10x engineers are able to understand problems clearly, break them down into hypotheses and propose solutions in a coherent manner. They are able to relay their understanding to any of their teammates. They also don’t need to have all specs written down.
They are positive, willing to go the distance to get the job done and bring their best to it everyday. Although it’s important not to exhaust an engineer with frequent urgent deadlines, sometimes this is unavoidable. When you need to ship a release out by a deadline, they will step up and get the product released whenever possible. Because they care. They also don’t let their ego get in the way of taking feedback.
Here is the last mile that, in my mind, could deepen a great engineer’s impact. None of these attributes are linked to hard skills, only soft skills. But again, collaboration is at the center of an engineer’s work, so the importance of soft skills shouldn’t be a surprise.
Note that the number of the attributes continues rather than starts over, because the 20x engineer has all of the first 10 attributes of a 10x engineer plus some more!

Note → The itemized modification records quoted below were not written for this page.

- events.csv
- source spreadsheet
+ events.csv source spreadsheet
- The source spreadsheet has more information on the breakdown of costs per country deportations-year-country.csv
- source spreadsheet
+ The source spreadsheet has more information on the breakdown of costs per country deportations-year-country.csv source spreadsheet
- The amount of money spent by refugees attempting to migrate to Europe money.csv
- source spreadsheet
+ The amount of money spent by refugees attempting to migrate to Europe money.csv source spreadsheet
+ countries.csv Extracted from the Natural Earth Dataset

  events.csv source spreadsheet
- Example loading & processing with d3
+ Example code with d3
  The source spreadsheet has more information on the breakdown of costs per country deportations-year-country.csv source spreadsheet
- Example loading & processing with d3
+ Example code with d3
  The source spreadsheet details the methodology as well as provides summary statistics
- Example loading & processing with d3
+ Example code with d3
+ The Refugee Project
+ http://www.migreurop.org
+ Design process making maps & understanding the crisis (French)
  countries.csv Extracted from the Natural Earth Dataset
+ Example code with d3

20x engineers have an innate skill to start with a clean slate and ability to see what is really there. By nature, people see what they are conditioned to see from their past experiences and understanding. But, somehow, 20x engineers don’t. They don’t hesitate to go back and question their own and their team’s understanding. This point could be an attribute for an exceptional product manager, too! And the worst part is once you make the effort to take a step back, thanks to their guidance, your mistake will be just as obvious to you.
They elevate their team through their understanding, knowledge and mentorship. They take genuine delight in seeing people learn. So they will, in general, favor pair programming, not because they want to mentor you, but because they feel they might learn as well. Their growth mindset becomes contagious to their team. For instance, they typically undertake all of the documentation work that is required to make the team succeed.
20x engineers are great at managing their clients or their own managers. They are more likely to understand the potentially non-obvious problems that their clients / bosses face, and offer solutions accordingly. Oftentimes, this will result in huge productivity gains for their peers, as they didn’t have to go through a lot of misunderstandings thanks to the insight of the 20x engineer.
20x engineers understand that any project (whether it’s an entire startup or inside a big company) is a marathon, and not a sprint. This means that they try to send their teammates home at the end of the day. 20x engineers tend to have interests outside of programming, to set a good example to less experienced engineers that they should keep a decent balance.
20x engineers watch how people use their software, figure out what frustrates them, and then work to eliminate their frustration. They don’t make assumptions about what people want from their software. They will try to understand their customers and their usage. They will be involved in product discussions and will challenge the product team, actually helping it, as well.
20x engineers can understand the more significant factors at play in software development, such as unique client needs, UI/UX design, budgeting, and more. This ensures they can make the right decisions at every step. They might also study the business domain they are working in, so they can express domain concepts clearly in code and connect them together to solve meaningful problems.
This is my list. The overall difference between a 10x and a 20x engineer is not linked to hard skills, as you can see — at least in my mind. It’s their impact on their technical team and product team that matters. We all work in an organization made of people, so let’s keep in mind that organizations are only as good as their people. We tend to forget that.
Let me know what you think! Would love to hear your thoughts about it.